Dr. Michael Berger: „Die Pandemie fungiert als Turbo bei der Digitalisierung der Arbeitswelt.“
ITD: Herr Berger, inwieweit haben sich bereits hybride Arbeitsmodelle in deutschen Unternehmen etabliert?
Michael Berger: Wir erleben einen Wandel, der bei den jungen Generationen „Y“ und „Z“ schon heute deutlich spürbar ist: Das Leben wird nicht mehr so strikt wie früher in Arbeit und Freizeit unterteilt, sondern aus Perspektive der individuellen Work-Life-Balance betrachtet. Daher kommt es für die Unternehmen darauf an, allen Beschäftigten eine flexible, individuelle Gestaltung dieser Balance zu ermöglichen.
ITD: Was sind Nachteile beim vollständigen Arbeiten von daheim aus?
Berger: Das Gemeinschaftsgefühl muss erhalten bleiben – und die Zufriedenheit der Mitarbeiter spielt eine große Rolle. Vor allem der informelle Austausch untereinander fehlt, der für kreative Prozesse wichtig ist.
ITD: Wie sollte der Arbeitsplatz gestaltet sein, damit sich die Mitarbeiter wohlfühlen?
Berger: Bei der zukunftsorientierten Gestaltung wird die Büroarbeit nicht einfach auf das Homeoffice erweitert, sondern künftig mehr zum Shared-Desk-Modell transformiert. Die Kollegen werden mit Sicherheit nicht mehr ständig oder auch nur überwiegend vor Ort sein, auch weil in Metropolregionen viele raus aufs Land -ziehen und, wie schon gesagt, mehr auf ihre Work-Life-Balance achten. Diese Trends berücksichtigen wir schon lange und freuen uns daher sehr über die Auszeichnung mit dem Top-Job-Siegel 2022, auch wegen des besonders guten Mitarbeiter-Feedbacks im Bereich „Kultur & Kommunikation“.
ITD: Wie tragen Sie dem Trend mit Ihrer Software für das Dokumenten-Management Rechnung?
Berger: Wir platzieren unsere Software als zentrales System in der IT-Landschaft. Damit werden Dokumente und Wissen verwaltet, aber auch Prozesse digitalisiert und automatisiert. Teilweise sind das umfangreichere End-to-End-Prozesse in den Unternehmen, nicht nur im Finanzbereich, sondern z.B. auch im Personal- oder Vertragswesen oder im Qualitätsmanagement. Dazu sind Tools für die zeitgemäße Zusammenarbeit ebenso ausschlaggebend wie die Integration in die IT-Landschaft. Bei der modernen Kollaboration haben wir schon immer Technologien anderer Hersteller integriert, aktuell ist Microsoft Teams im Fokus; mit der neuen Version ist es direkt über die Docuware-Oberfläche möglich, archivierte Dokumente in Chats oder Kanälen von Teams zu teilen. Workflows sind fehlersicher und gemeinsam auch im Homeoffice nutzbar, die Highlight-Suche liefert schneller Ergebnisse in jedem ERP- oder CRM-Programm mithilfe der „Copy-and-paste“-Funktion.

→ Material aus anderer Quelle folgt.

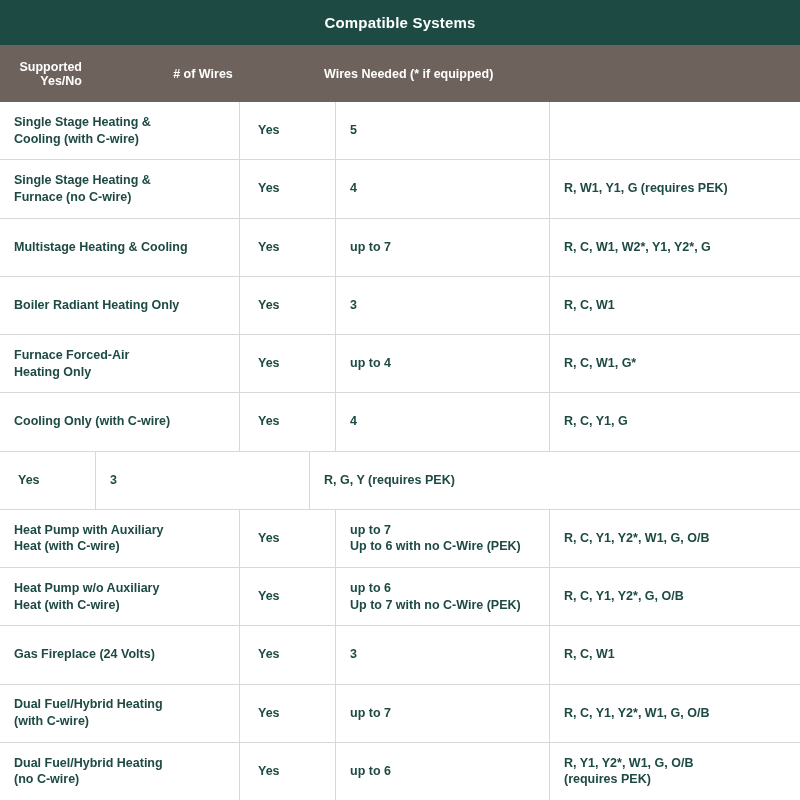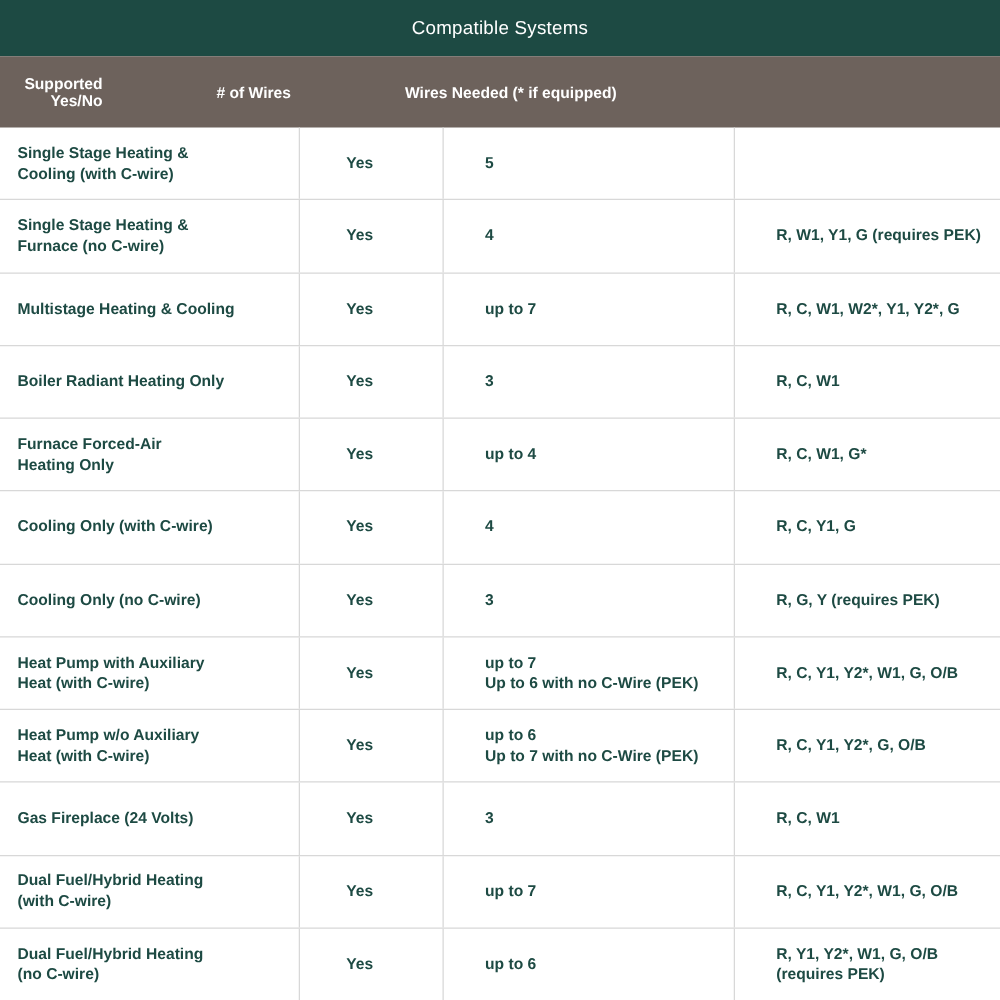--- a/index.html
+++ b/index.html
@@ -29,7 +29,7 @@
     align-items: center;
     justify-content: center;
     font-size: 15px;
-    font-weight: normal;
+    font-weight: bold;
     letter-spacing: 0.2px;
   }
   .header-row {

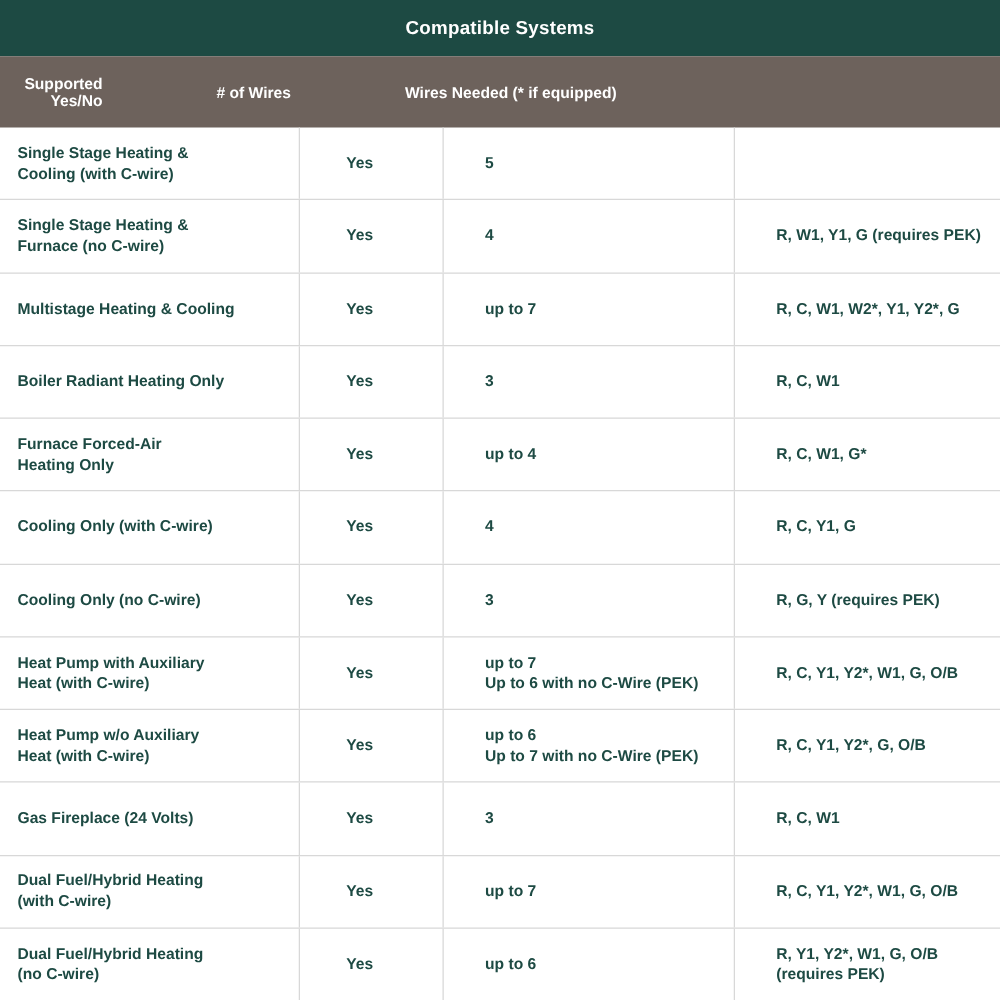--- a/index.html
+++ b/index.html
@@ -65,7 +65,6 @@
     border-bottom: 1px solid #d8d8d8;
     flex: 1 1 0;
     min-height: 0;
-    gap: 19px;
   }
   .row:last-child { border-bottom: none; }
   .cell {

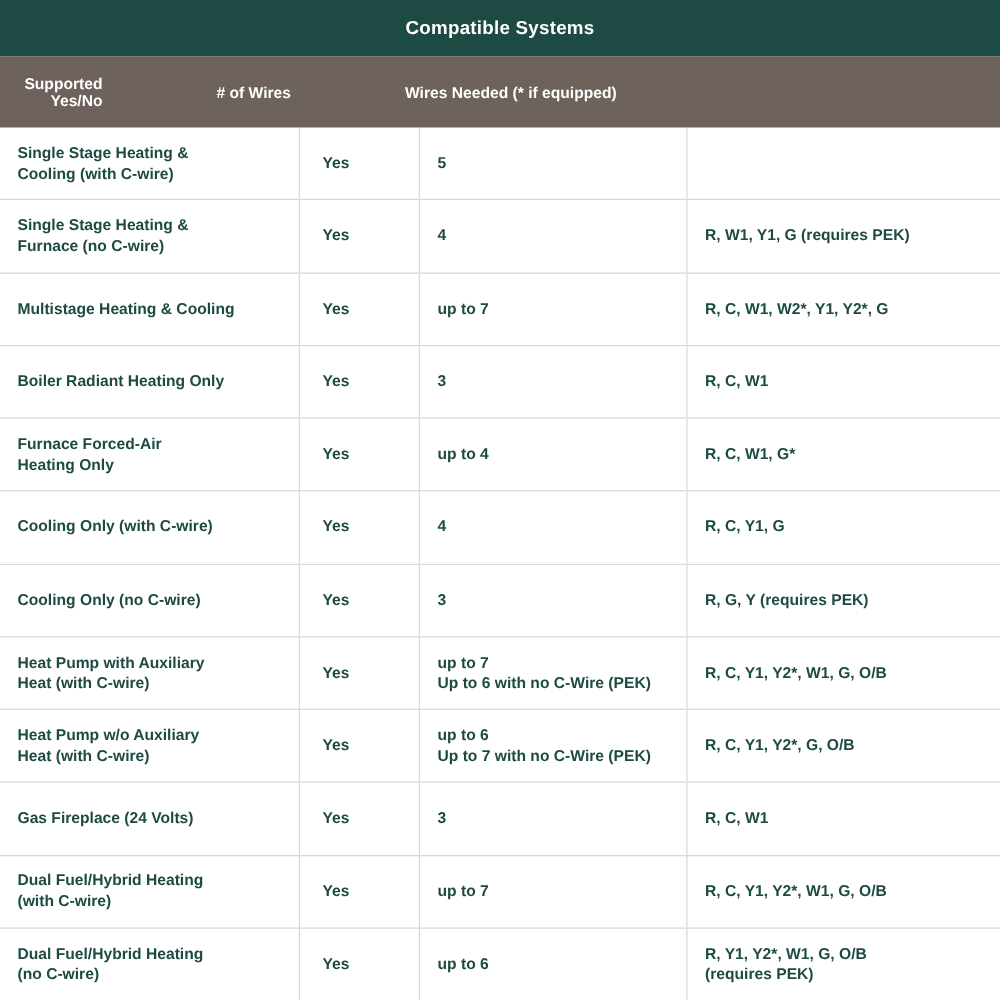--- a/index.html
+++ b/index.html
@@ -241,11 +241,6 @@
         </div>
       </div>
       <div class="row">
-        <div class="cell c0 col-0">
-          <div class="cell-lines">
-            <span class="sub-line">Cooling Only (no C-wire)</span>
-          </div>
-        </div>
         <div class="cell c1 col-1">
           <div class="cell-lines">
             <span class="sub-line">Yes</span>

Dies ist ein Artikel aus unserer Print-Ausgabe 4/2022. Bestellen Sie ein kostenfreies Probe-Abo.
ITD: Sie sprechen bei den Neuerungen gern von einem „Booster für die Kollaboration“. Was genau ist damit gemeint?

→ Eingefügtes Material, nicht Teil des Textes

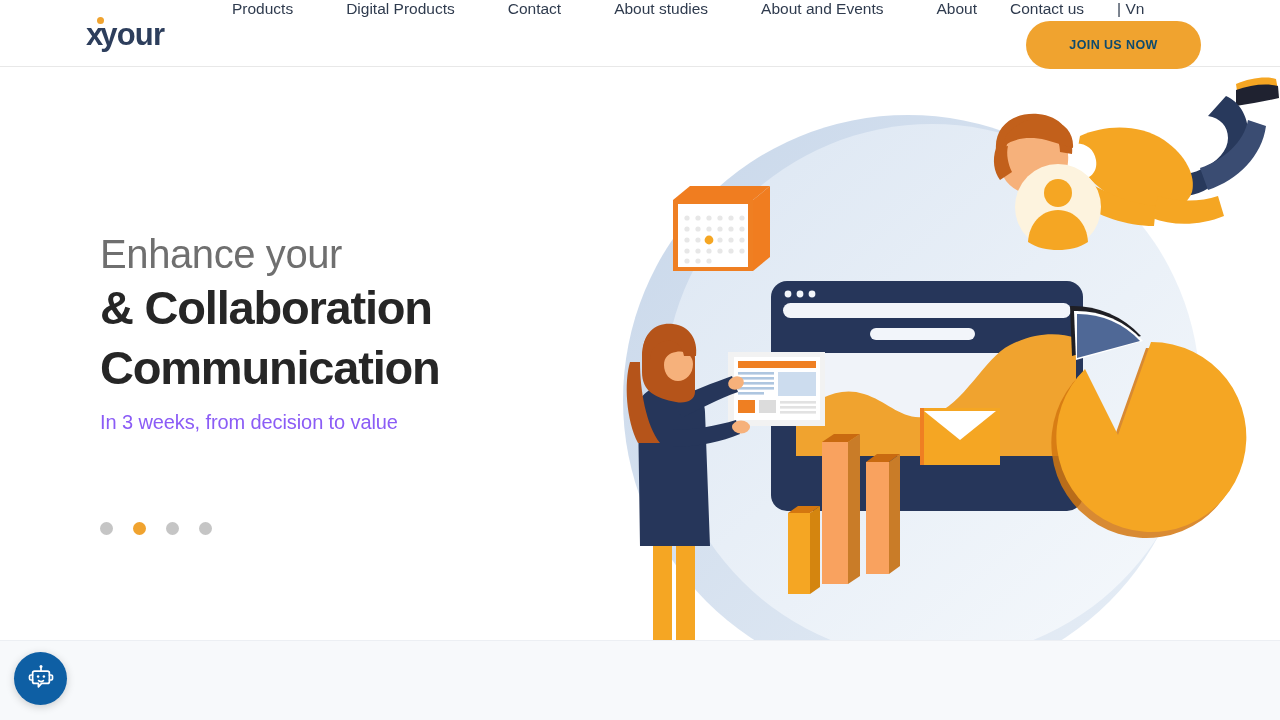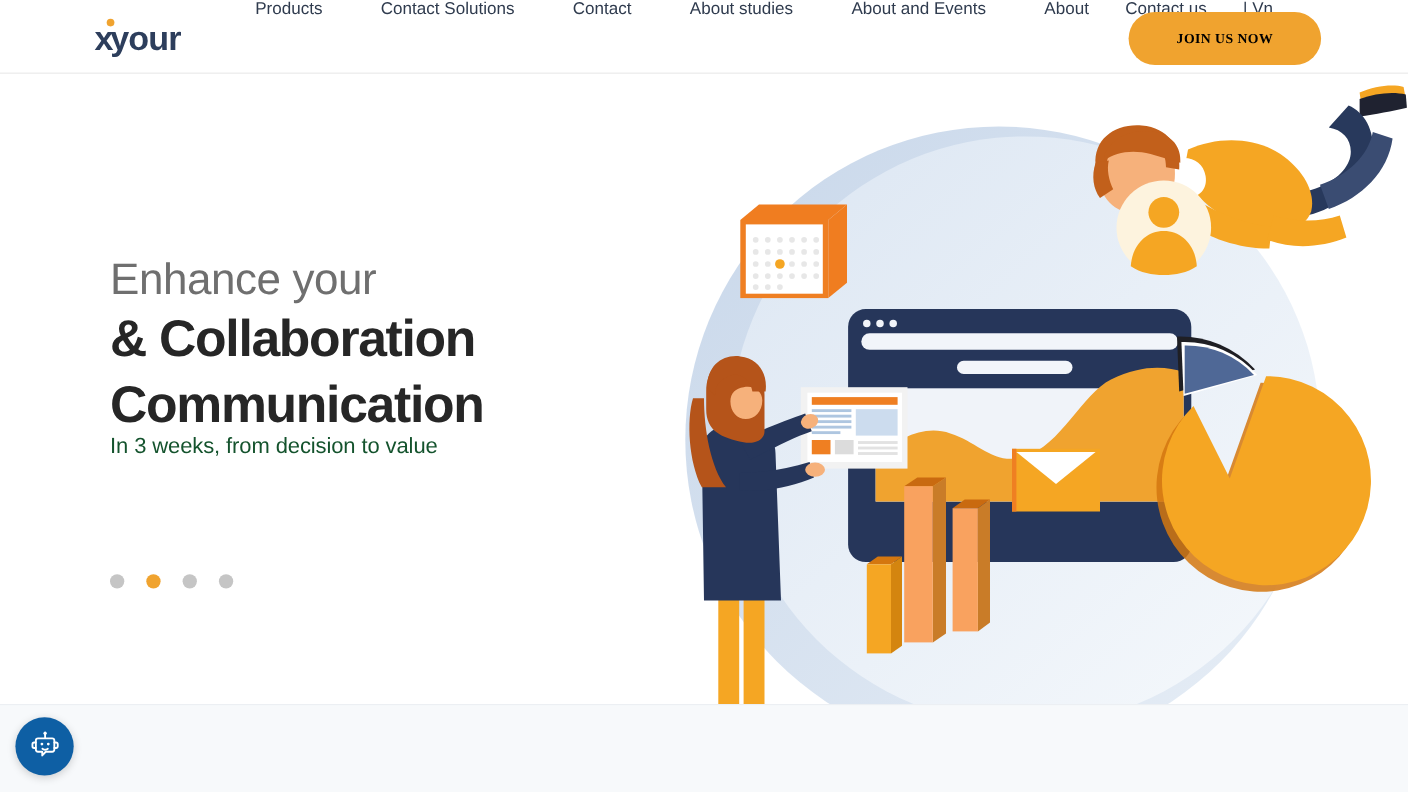--- a/index.html
+++ b/index.html
@@ -122,7 +122,7 @@
   <nav class="nav">
     <span class="nav-item">Products</span>
     <span class="nav-sep"></span>
-    <span class="nav-item">Contact Solutions</span>
+    <span class="nav-item">Digital Products</span>
     <span class="nav-sep"></span>
     <span class="nav-item">Contact</span>
     <span class="nav-sep"></span>

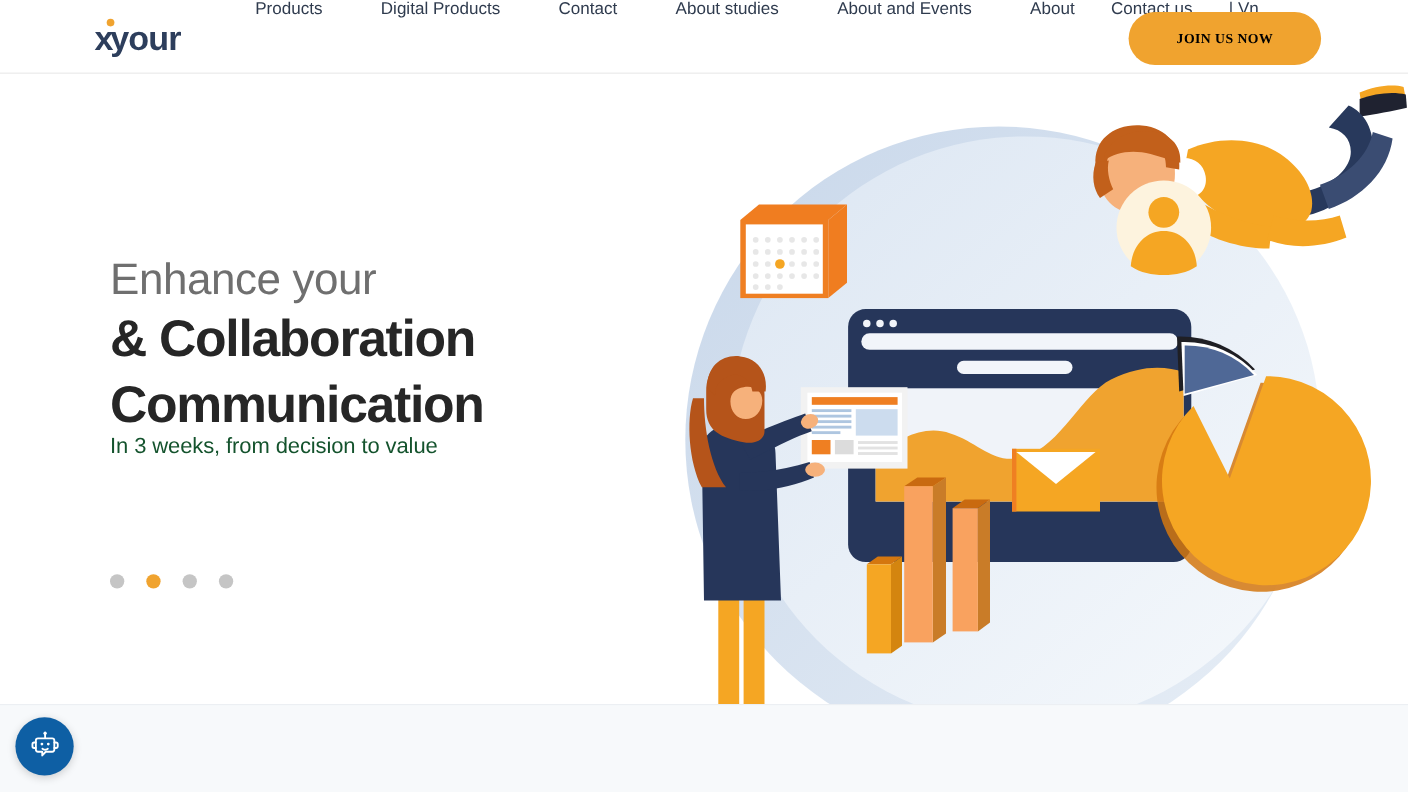--- a/index.html
+++ b/index.html
@@ -57,11 +57,11 @@
   }
 
   .cta{
-    position:absolute; right:79px; top:11px;
+    position:absolute; right:79px; top:21px;
     width:175px; height:48px;
-    background:#f0a32f; color:#000000;
+    background:#f0a32f; color:#0c4a6e;
     border:none; border-radius:24px;
-    font-family:Liberation Serif, serif;
+    font-family:Liberation Sans, sans-serif;
     font-size:12.5px; font-weight:bold; letter-spacing:0.4px;
     cursor:pointer;
   }

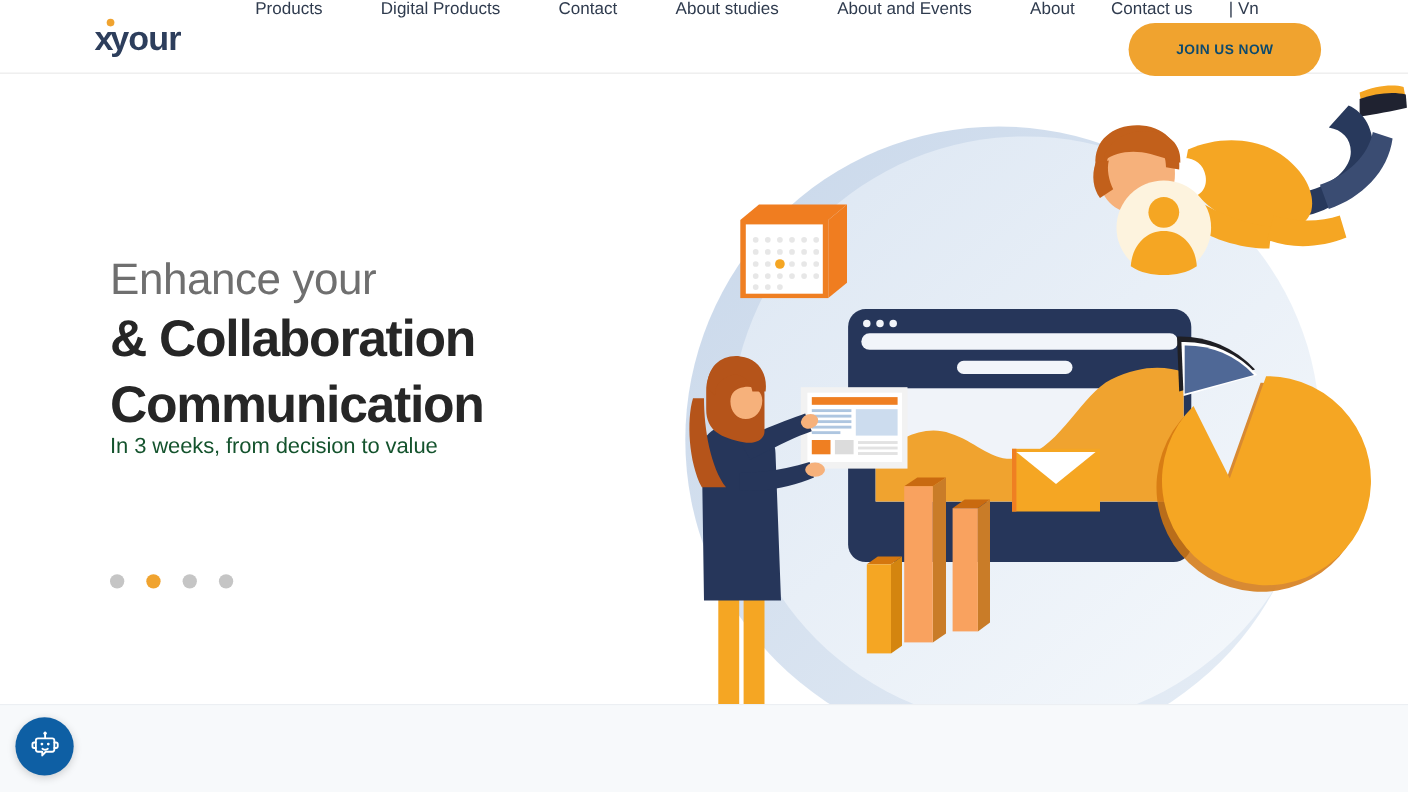--- a/index.html
+++ b/index.html
@@ -81,7 +81,7 @@
     line-height:1.18; letter-spacing:-1.2px; margin-top:4px;
   }
   .h-sub{
-    font-size:20px; color:#14532d; letter-spacing:-0.1px;
+    font-size:20px; color:#8b5cf6; margin-top:16px; letter-spacing:-0.1px;
   }
   .dots{ position:absolute; left:100px; top:455px; display:flex; gap:20px; }
   .dot{ width:13px; height:13px; border-radius:50%; background:#c5c5c5; cursor:pointer; }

Berger: Die meisten neuen Funktionen dienen der Integration mit anderen Systemen oder der besseren Zusammenarbeit von Nutzern auch an verteilten Standorten. Die Integration einer elektronischen Signaturtechnologie trägt dazu bei, die Geschäftskontinuität und Produktivität aller Remote-Teams zu sichern. Desweiteren können Neukunden unsere vorkonfigurierten Cloud-basierten Lösungen noch schneller in Betrieb nehmen – und Bestandskunden können sie einfacher erweitern.